#### Task goal:
From the entries, copy out every line in which the word "module" is found.

(Data excerpts)
*** Begin section ***

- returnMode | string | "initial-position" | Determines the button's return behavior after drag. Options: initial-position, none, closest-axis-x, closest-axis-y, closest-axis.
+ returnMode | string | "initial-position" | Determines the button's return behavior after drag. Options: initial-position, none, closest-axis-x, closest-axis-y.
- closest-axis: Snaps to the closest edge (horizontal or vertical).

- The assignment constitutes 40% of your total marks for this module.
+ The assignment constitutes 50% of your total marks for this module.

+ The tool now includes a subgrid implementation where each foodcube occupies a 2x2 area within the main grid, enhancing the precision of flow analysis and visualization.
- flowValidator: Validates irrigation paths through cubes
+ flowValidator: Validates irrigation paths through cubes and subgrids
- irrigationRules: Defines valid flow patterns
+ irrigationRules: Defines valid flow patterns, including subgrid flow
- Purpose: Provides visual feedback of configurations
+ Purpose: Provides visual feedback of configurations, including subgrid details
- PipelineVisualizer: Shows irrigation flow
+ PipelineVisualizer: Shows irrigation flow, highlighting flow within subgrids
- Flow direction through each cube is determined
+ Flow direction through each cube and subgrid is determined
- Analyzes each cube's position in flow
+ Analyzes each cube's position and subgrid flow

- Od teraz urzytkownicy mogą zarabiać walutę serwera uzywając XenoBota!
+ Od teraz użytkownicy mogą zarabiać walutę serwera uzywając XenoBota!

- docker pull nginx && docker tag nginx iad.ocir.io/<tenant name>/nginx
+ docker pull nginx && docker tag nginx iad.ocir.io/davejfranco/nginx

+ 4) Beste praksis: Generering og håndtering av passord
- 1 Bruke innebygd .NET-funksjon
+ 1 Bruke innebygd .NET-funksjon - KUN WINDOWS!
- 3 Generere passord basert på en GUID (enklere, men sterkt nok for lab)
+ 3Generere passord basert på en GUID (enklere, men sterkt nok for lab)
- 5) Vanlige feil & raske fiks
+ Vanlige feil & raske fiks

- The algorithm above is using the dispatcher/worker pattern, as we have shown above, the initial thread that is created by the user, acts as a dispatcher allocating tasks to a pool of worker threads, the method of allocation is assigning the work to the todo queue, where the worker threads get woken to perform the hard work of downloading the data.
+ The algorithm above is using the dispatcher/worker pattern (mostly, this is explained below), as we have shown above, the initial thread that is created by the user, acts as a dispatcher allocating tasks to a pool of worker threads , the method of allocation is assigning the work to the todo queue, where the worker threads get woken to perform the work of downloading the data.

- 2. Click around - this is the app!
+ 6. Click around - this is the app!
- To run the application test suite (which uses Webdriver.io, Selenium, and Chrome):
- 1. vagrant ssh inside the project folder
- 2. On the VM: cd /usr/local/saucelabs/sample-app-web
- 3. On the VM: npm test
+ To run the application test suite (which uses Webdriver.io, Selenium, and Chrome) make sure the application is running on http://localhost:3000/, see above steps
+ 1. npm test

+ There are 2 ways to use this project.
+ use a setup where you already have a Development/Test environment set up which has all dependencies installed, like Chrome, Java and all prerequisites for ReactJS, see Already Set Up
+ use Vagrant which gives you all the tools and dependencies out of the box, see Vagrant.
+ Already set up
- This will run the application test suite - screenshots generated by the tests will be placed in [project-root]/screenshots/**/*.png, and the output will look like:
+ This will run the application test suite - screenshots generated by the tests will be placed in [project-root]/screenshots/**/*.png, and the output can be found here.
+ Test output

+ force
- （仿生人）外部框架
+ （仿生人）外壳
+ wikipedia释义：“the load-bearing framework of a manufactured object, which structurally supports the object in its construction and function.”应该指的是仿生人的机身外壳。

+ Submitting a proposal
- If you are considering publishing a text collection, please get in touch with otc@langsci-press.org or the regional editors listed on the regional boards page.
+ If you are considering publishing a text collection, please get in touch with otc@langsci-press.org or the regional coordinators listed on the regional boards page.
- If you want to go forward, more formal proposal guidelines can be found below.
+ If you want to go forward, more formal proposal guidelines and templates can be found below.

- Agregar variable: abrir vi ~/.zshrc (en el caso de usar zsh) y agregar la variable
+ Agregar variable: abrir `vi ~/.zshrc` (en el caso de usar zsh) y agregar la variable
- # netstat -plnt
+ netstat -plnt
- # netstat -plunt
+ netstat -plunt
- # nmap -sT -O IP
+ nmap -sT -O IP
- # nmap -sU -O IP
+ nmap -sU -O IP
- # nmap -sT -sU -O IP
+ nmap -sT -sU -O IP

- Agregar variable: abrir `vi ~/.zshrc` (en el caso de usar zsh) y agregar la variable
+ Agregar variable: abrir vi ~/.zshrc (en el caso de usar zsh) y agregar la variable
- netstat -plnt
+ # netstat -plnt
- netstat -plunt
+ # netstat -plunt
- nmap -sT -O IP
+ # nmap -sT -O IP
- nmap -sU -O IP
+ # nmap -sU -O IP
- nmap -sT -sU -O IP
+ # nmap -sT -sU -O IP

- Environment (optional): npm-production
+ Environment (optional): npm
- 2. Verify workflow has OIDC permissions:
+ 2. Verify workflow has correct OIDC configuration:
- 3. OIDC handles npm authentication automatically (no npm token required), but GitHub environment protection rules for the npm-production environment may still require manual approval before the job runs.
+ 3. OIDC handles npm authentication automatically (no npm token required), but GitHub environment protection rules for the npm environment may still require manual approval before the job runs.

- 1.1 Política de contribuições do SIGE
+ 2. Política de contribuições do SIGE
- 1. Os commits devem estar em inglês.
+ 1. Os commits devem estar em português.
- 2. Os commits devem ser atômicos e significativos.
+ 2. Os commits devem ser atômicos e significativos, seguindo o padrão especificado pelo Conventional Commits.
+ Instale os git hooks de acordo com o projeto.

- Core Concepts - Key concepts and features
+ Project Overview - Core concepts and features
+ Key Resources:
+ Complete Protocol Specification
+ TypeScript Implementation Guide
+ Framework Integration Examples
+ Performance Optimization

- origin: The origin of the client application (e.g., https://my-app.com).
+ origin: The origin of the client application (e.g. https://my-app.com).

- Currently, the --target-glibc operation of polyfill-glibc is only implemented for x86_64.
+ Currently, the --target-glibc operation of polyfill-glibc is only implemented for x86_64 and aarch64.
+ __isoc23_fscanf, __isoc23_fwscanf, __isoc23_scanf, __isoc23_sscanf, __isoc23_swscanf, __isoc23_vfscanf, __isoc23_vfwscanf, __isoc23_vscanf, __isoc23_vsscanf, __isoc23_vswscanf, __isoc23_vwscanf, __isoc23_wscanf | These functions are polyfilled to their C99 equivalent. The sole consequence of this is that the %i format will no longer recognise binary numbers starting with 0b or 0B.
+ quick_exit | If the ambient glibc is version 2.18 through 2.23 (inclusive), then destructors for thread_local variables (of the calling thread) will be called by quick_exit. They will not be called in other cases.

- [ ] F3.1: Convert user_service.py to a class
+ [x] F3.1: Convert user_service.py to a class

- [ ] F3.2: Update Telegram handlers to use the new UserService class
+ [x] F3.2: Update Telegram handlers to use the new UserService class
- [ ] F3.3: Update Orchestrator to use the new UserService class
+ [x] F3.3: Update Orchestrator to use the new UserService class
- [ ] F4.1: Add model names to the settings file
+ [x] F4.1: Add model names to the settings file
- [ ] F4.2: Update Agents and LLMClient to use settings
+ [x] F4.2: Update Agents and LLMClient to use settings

*** End section ***

#### Output of the task:
- The assignment constitutes 40% of your total marks for this module.
+ The assignment constitutes 50% of your total marks for this module.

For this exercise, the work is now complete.